======== Data to process ========

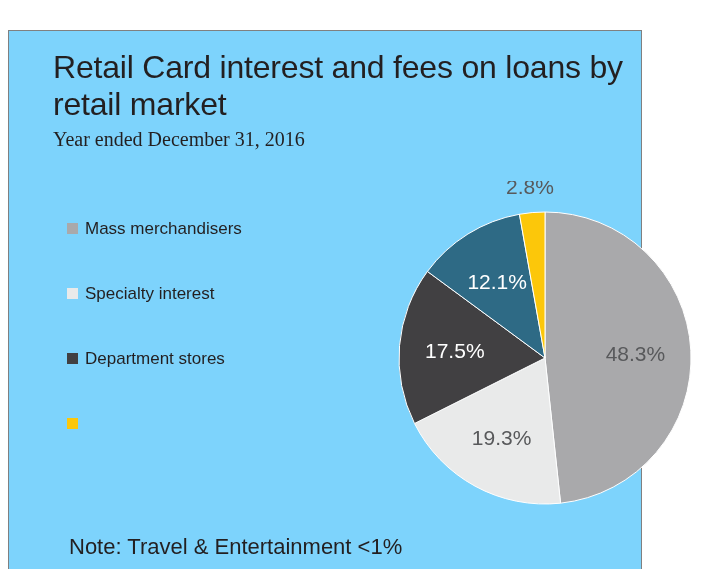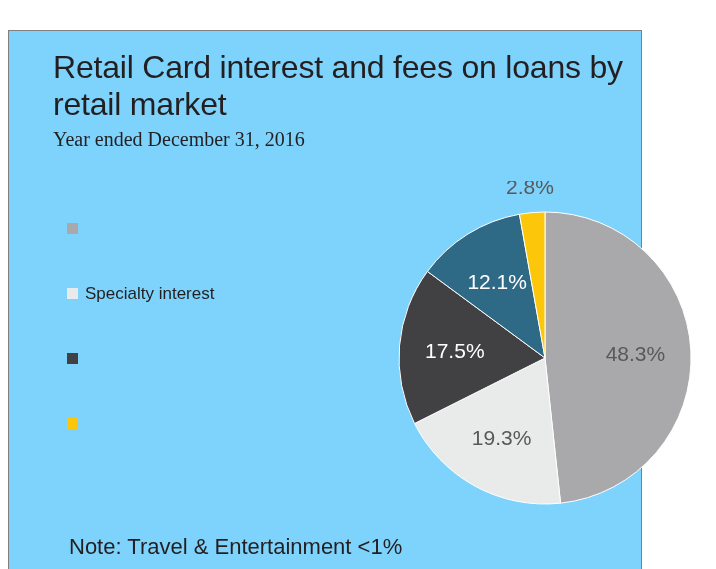--- a/index.html
+++ b/index.html
@@ -101,6 +101,7 @@
   <div id="legend">
       <div class="legend-item">
         <span class="legend-swatch" style="background: rgb(169, 169, 171);"></span>
+        <span class="legend-label">Mass merchandisers</span>
       </div>
       <div class="legend-item">
         <span class="legend-swatch" style="background: rgb(233, 234, 234);"></span>

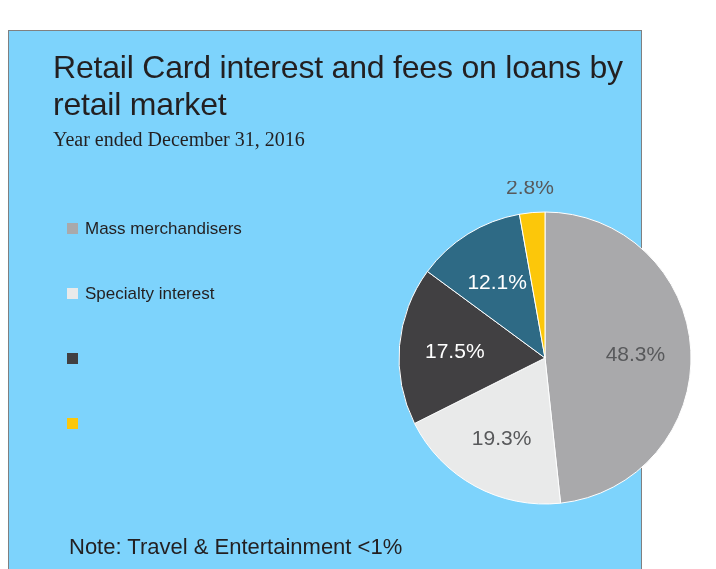--- a/index.html
+++ b/index.html
@@ -109,6 +109,7 @@
       </div>
       <div class="legend-item">
         <span class="legend-swatch" style="background: rgb(65, 64, 66);"></span>
+        <span class="legend-label">Department stores</span>
       </div>
       <div class="legend-item">
         <span class="legend-swatch" style="background: rgb(252, 199, 10);"></span>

========

Copy the listing exactly. Leave the pictures out.

--- a/index.html
+++ b/index.html
@@ -101,6 +101,7 @@
   <div id="legend">
       <div class="legend-item">
         <span class="legend-swatch" style="background: rgb(169, 169, 171);"></span>
+        <span class="legend-label">Mass merchandisers</span>
       </div>
       <div class="legend-item">
         <span class="legend-swatch" style="background: rgb(233, 234, 234);"></span>

--- a/index.html
+++ b/index.html
@@ -109,6 +109,7 @@
       </div>
       <div class="legend-item">
         <span class="legend-swatch" style="background: rgb(65, 64, 66);"></span>
+        <span class="legend-label">Department stores</span>
       </div>
       <div class="legend-item">
         <span class="legend-swatch" style="background: rgb(252, 199, 10);"></span>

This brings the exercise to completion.